Redundancy is for storing a document replica on a node. Not all replicas are searchable - read Proton for a detailed understanding of sub-databases.

Out of the box: 1x6

Most applications should be configured without a grouped topology, until optimizing for a use case - see the elasticity guide linked above. Therefore, start with a flat configuration, like:

1x6
<min-redundancy>3</min-redundancy>
<nodes count="6">
    <resources .../>
</nodes>

This means, the corpus is spread over 6 nodes, with 17% of documents active in queries each. This topology is called 1x6 in this guide.

This is important to remember when benchmarking for latency, normally done on a single node with n=1. In the 6-node system with n=3, more memory and disk space is used for the redundant replicas - more on that later.

This topology is the default topology, and works great:

3-row topology: 3x2

Some applications, particularly the ones with extreme low-latency serving, will find that queries are dominated by the static part of query execution.
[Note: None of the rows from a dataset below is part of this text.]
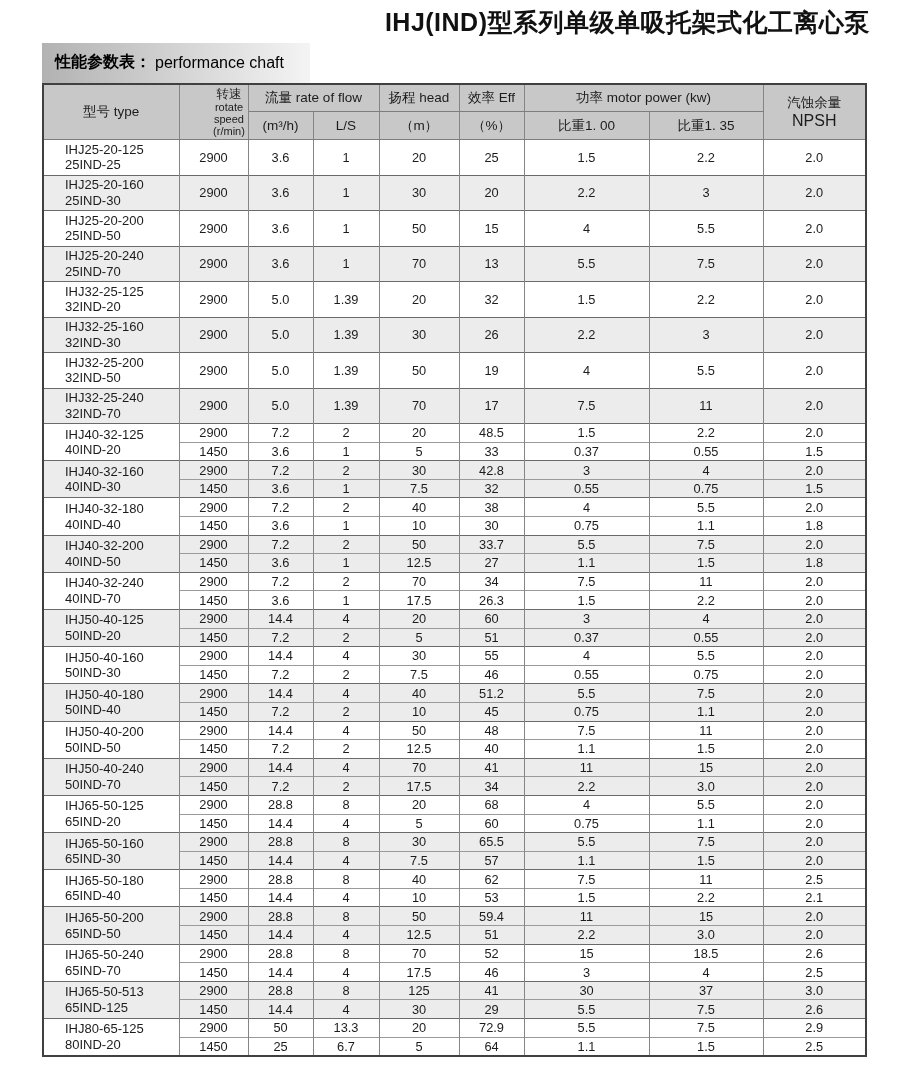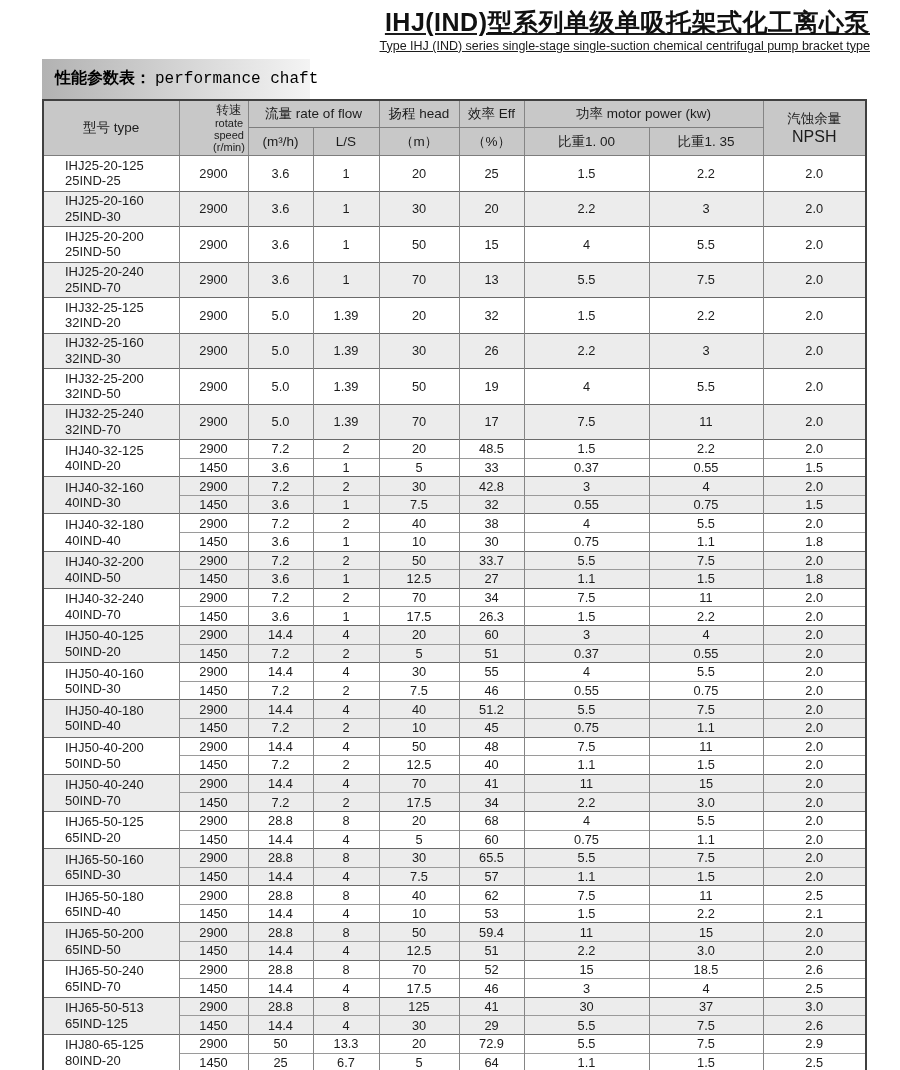"IHJ(IND)型系列单级单吸托架式化工离心泵" .title-block { text-decoration: underline -> none }
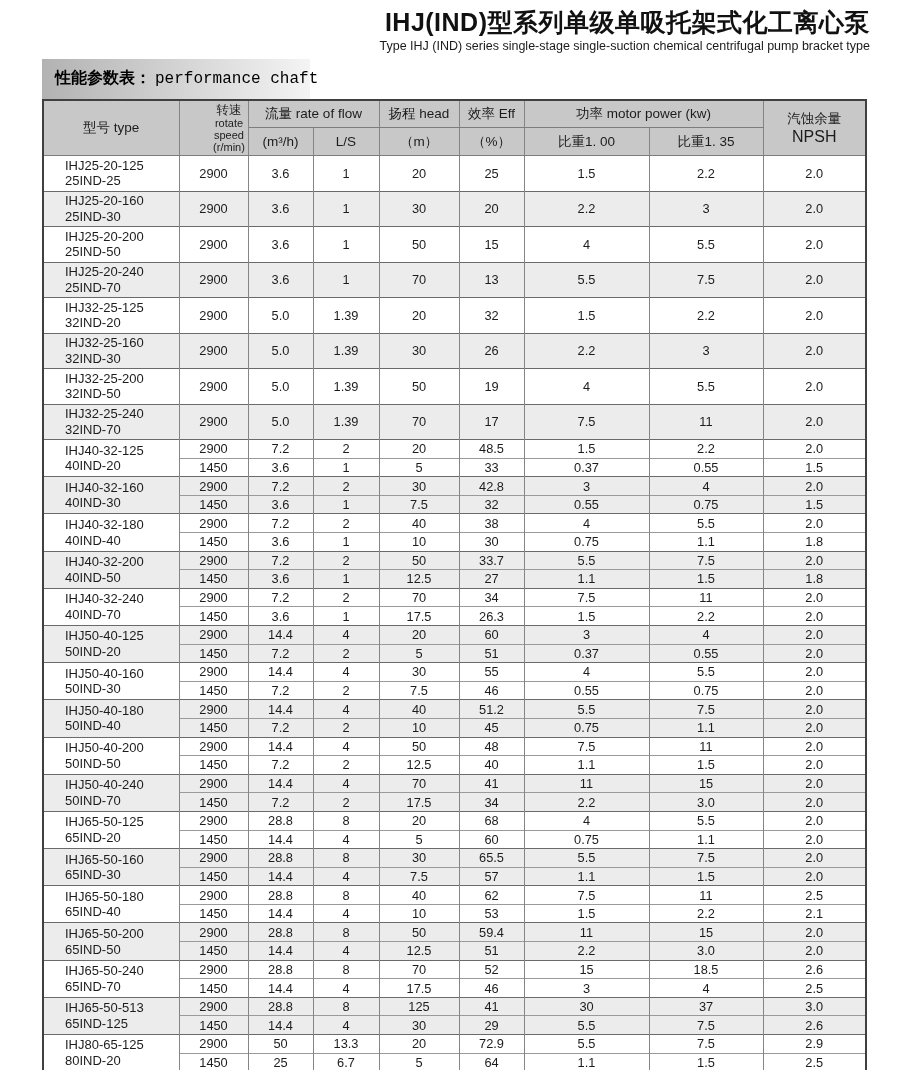"Type IHJ (IND) series single-stage" div.page-subtitle { html: <div>Type IHJ (IND) series single-stage single-suction chemical centrifugal pump bracket type</div> -> none }
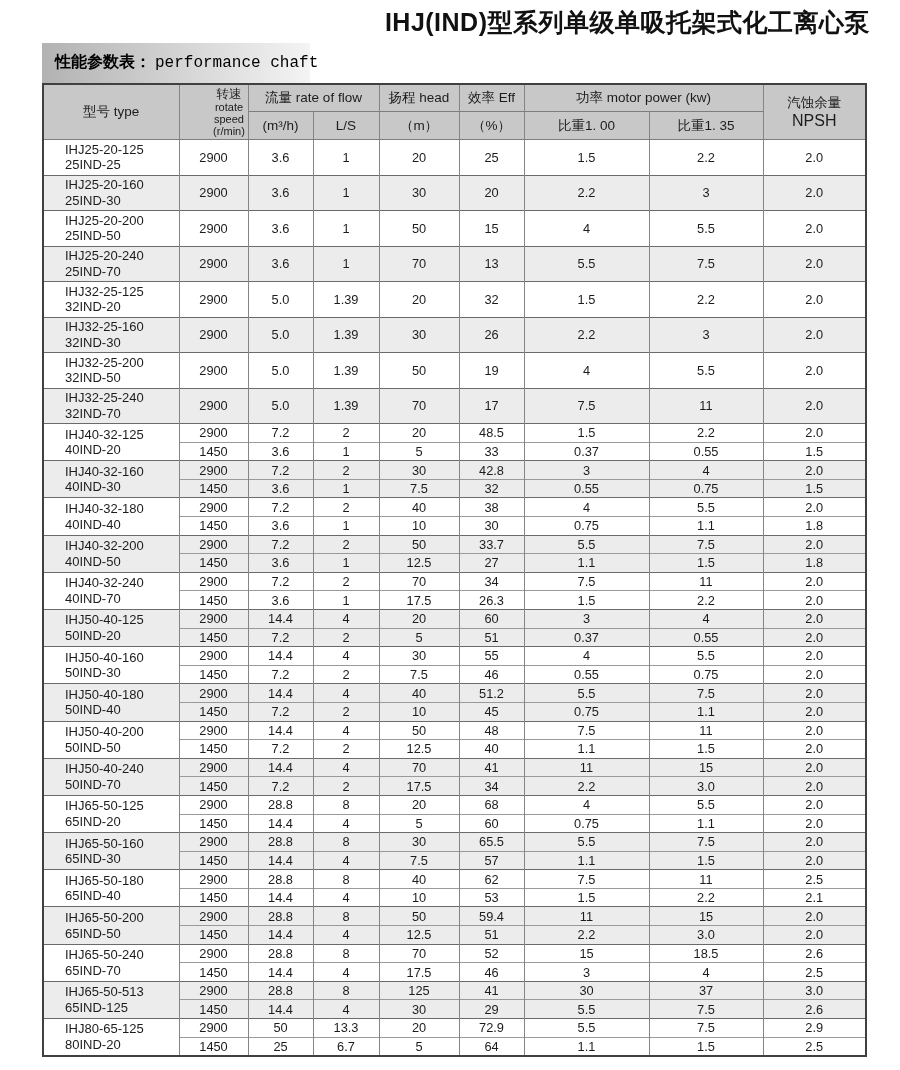"performance chaft" .section-bar .en { font-family: Liberation Mono, monospace -> none }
This means, reducing number of documents queried does not lower latency.

The flip side is, increasing document count does not increase the latency much, either - consider 3x2:

3x2
<min-redundancy>3</min-redundancy>
<nodes count="6" groups="3">
    <resources .../>
</nodes>

Here we have configured 3 groups, with n=3. This means, the other node in the row does not have a replica - redundancy is between the rows.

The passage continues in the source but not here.